# Import Modules

In [1]:
import os
print(os.getcwd())
import sys

import json

import numpy as np
import pandas as pd

from pymatgen.io.ase import AseAtomsAdaptor

from mpcontribs.client import load_client

/mnt/f/Dropbox/01_norskov/00_git_repos/PROJ_IrOx_Active_Learning_OER/CatHub_MPContribs_upload/MPContribs_upload


# Read IrOx DFT Data

In [2]:
# #########################################################
import pickle; import os
path_i = os.path.join(
    os.environ["PROJ_irox"],
    "workflow/ml_modelling/processing_bulk_dft/creating_final_dataset_for_upload",
    "out_data/df_dft_final_no_dupl.pickle")
with open(path_i, "rb") as fle:
    df_dft = pickle.load(fle)
# #########################################################

df_dft = df_dft.drop(columns=["id", "form_e_chris", "path", "source"])

In [3]:
df_dft = df_dft.sort_values(["stoich", "dH"])
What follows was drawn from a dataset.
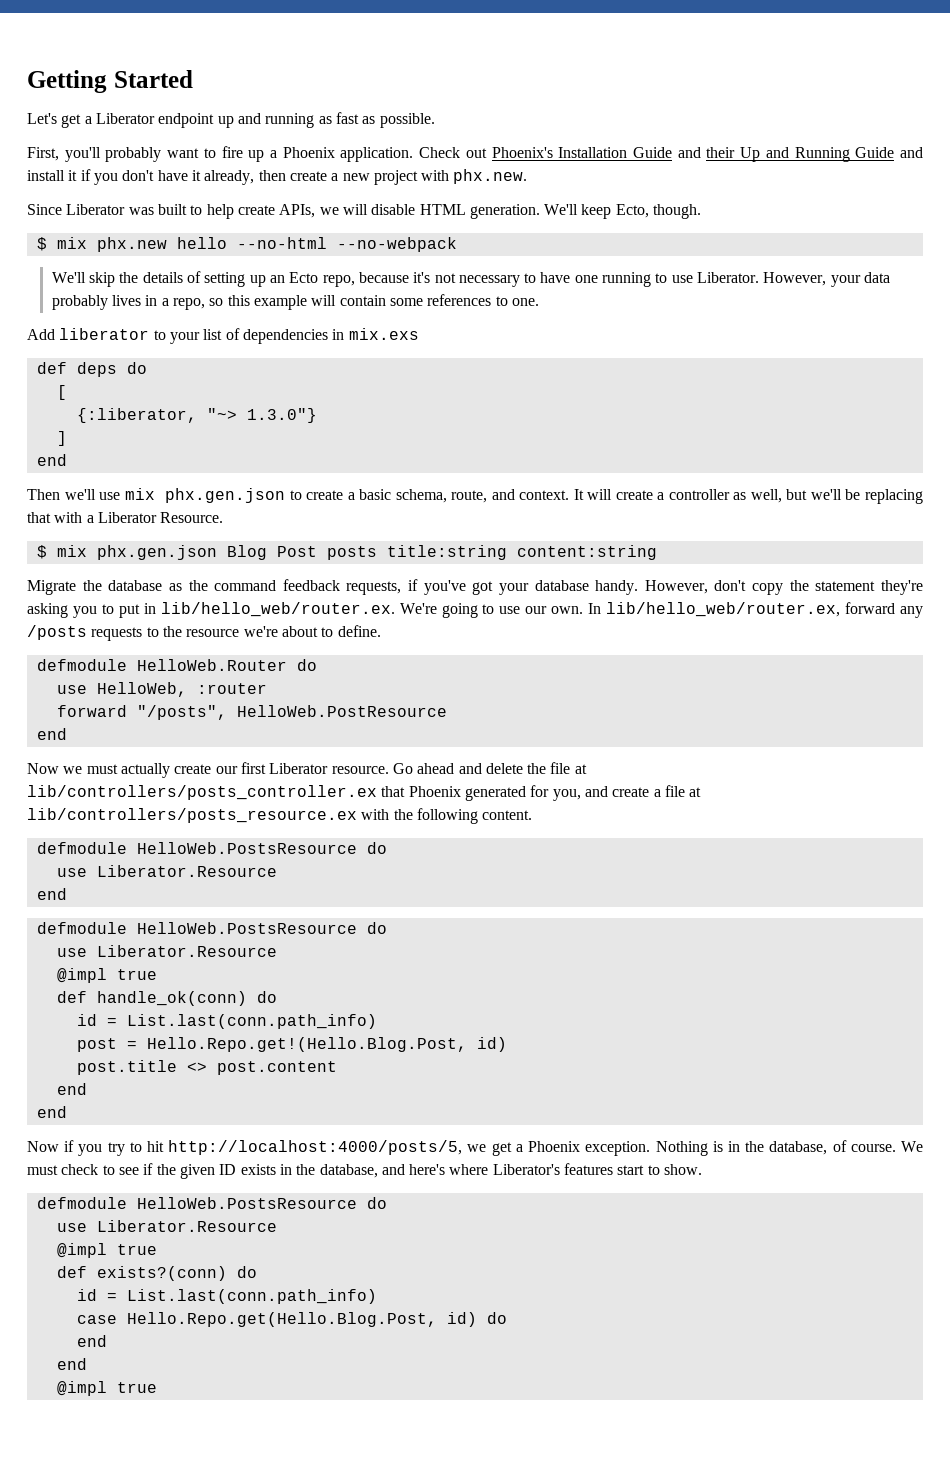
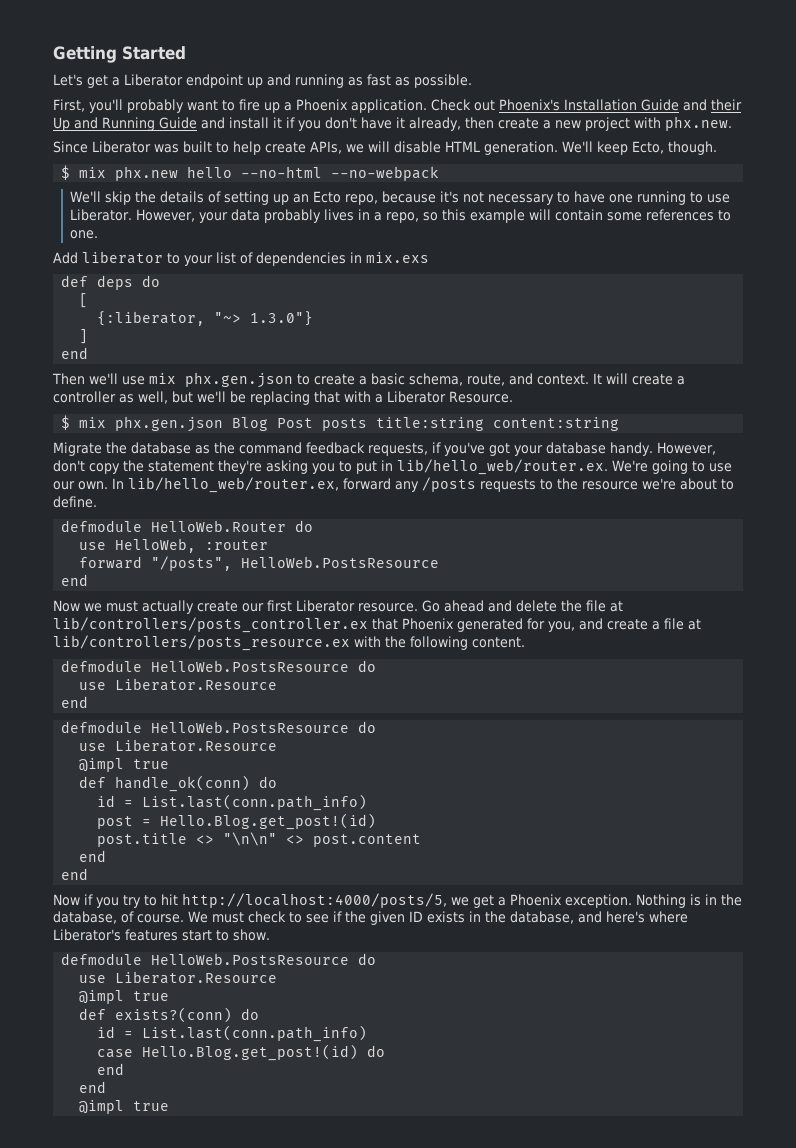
[236,705,447,717] HelloWeb.PostResource -> [241,556,440,568] HelloWeb.PostsResource
[146,1037,507,1052] Hello.Repo.get!(Hello.Blog.Post, id) -> [160,813,377,830] Hello.Blog.get_post!(id)
(207, 1067) none -> [223,832,305,846] "\n\n" <>
[126,1312,477,1327] Hello.Repo.get(Hello.Blog.Post, id) -> [142,1044,359,1061] Hello.Blog.get_post!(id)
# #########################################################
df_dft = df_dft.iloc[0:16]
# df_dft = df_dft.iloc[0:80]
# df_dft = df_dft.iloc[0:260]

# df_dft = df_dft.sample(n=10)

In [4]:
%%capture

sys.path.insert(0, 
    os.path.join(
        os.environ["PROJ_irox"],
        "workflow/ml_modelling"))

from ml_methods import get_ml_dataframes
DF_dict = get_ml_dataframes(
    names=[
        'bulk_dft_data_path',
        'unique_ids_path',
        'prototypes_data_path',
        'static_irox_structures_path',
        'static_irox_structures_kirsten_path',
        'oqmd_irox_data_path',
        'df_features_pre_opt_path',
        'df_features_pre_opt_kirsten_path',
        'df_features_post_opt_path',
        'oer_bulk_structures_path',
        'df_ccf_path',
        'df_dij_path',
        'ids_to_discard__too_many_atoms_path',
        'df_prototype_dft_path',
        'df_prototype_static_path',
        ]
    )

bulk_dft_data = DF_dict["bulk_dft_data"]
unique_ids = DF_dict["unique_ids"]
prototypes_data = DF_dict["prototypes_data"]
static_irox_structures = DF_dict["static_irox_structures"]
static_irox_structures_kirsten = DF_dict["static_irox_structures_kirsten"]
oqmd_irox_data = DF_dict["oqmd_irox_data"]
df_features_pre_opt = DF_dict["df_features_pre_opt"]
df_features_pre_opt_kirsten = DF_dict["df_features_pre_opt_kirsten"]
df_features_post_opt = DF_dict["df_features_post_opt"]
oer_bulk_structures = DF_dict["oer_bulk_structures"]
df_ccf = DF_dict["df_ccf"]
df_dij = DF_dict["df_dij"]
ids_to_discard__too_many_atoms = DF_dict["ids_to_discard__too_many_atoms"]
df_prototype_static = DF_dict["df_prototype_static"]
df_prototype_dft = DF_dict["df_prototype_dft"]

In [5]:
# assert False

In [6]:
# #########################################################
import pickle; import os
path_i = os.path.join(
    os.environ["PROJ_irox"],
    "workflow/ml_modelling/processing_bulk_dft/creating_final_dataset_for_upload",
    "out_data/df_dft_final_no_dupl.pickle")
with open(path_i, "rb") as fle:
    df_dft_new = pickle.load(fle)
# #########################################################

In [7]:
# print("Why are these numbers different")
# print(df_prototype_dft.shape)
# print(df_dft.shape)

In [8]:
def chunks(lst, n):
    """Yield successive n-sized chunks from lst."""
    for i in range(0, len(lst), n):
        yield lst[i:i + n]

# Add 'Formula' Column to df

In [9]:
def method(row_i):
    stoich_to_form_dict = {
        "AB2": "IrO2",
        "AB3": "IrO3"}

    stoich = row_i.stoich
    formula = stoich_to_form_dict.get(stoich)
    return(formula)

df_i = df_dft
df_i["formula"] = df_i.apply(
    method,
    axis=1)

# MPContribs

In [10]:
import yaml
path_i = os.path.join(os.environ["PROJ_irox"], "config", "config.yml")
with open(path_i) as file:
    config_dict = yaml.load(file, Loader=yaml.FullLoader)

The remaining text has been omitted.